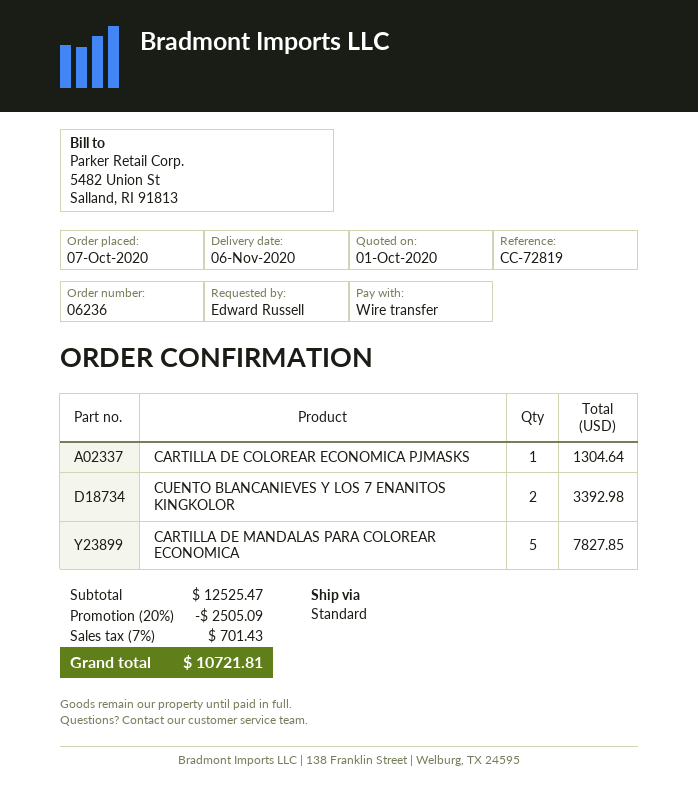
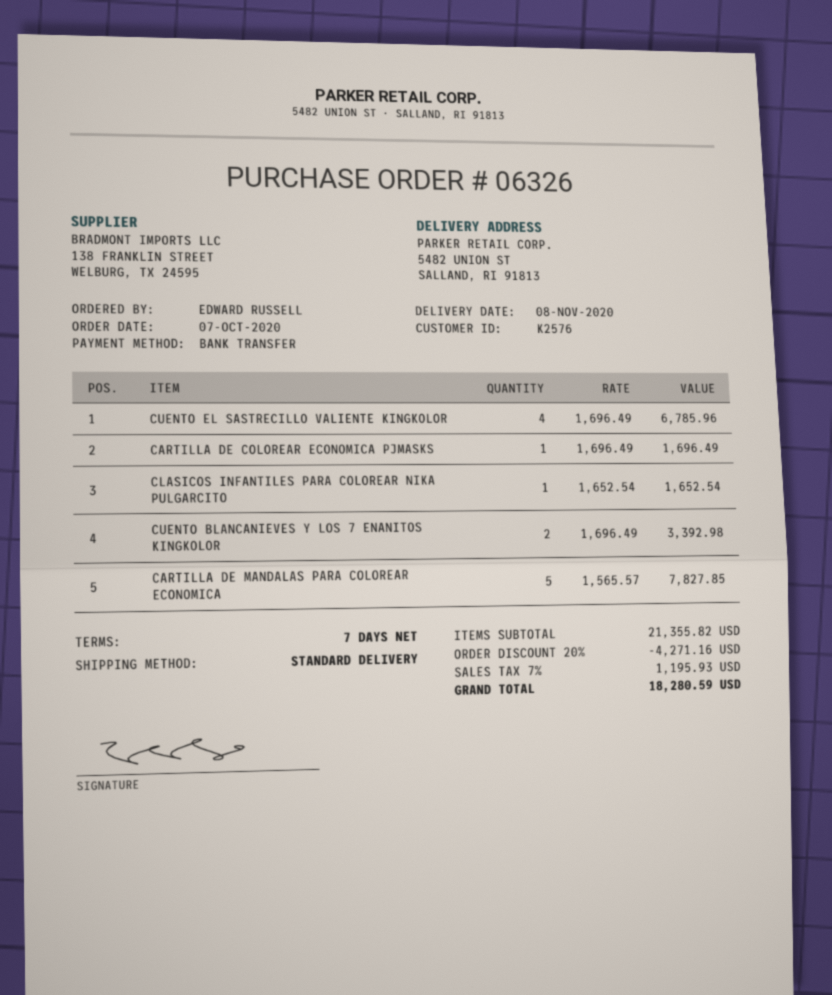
order number: 06236 -> 06326
delivery date: 2020-11-06 -> 2020-11-08
CARTILLA DE COLOREAR ECONOMICA PJMASKS: 1 for 1304.64 -> 1 for 1696.49
CUENTO EL SASTRECILLO VALIENTE KINGKOLOR: none -> 4 for 6785.96
CLASICOS INFANTILES PARA COLOREAR NIKA PULGARCITO: none -> 1 for 1652.54
subtotal: 12525.47 -> 21355.82
discount: 20% = 2505.09 -> 20% = 4271.16
tax: 7% = 701.43 -> 7% = 1195.93
total: 10721.81 -> 18280.59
§ §
What you need to do: The answer must be the line containing "CARTILLA DE COLOREAR" and every line after it to the end of the data, exactly as written.

Task output:
CARTILLA DE COLOREAR ECONOMICA PJMASKS: 1 for 1304.64 -> 1 for 1696.49
CUENTO EL SASTRECILLO VALIENTE KINGKOLOR: none -> 4 for 6785.96
CLASICOS INFANTILES PARA COLOREAR NIKA PULGARCITO: none -> 1 for 1652.54
subtotal: 12525.47 -> 21355.82
discount: 20% = 2505.09 -> 20% = 4271.16
tax: 7% = 701.43 -> 7% = 1195.93
total: 10721.81 -> 18280.59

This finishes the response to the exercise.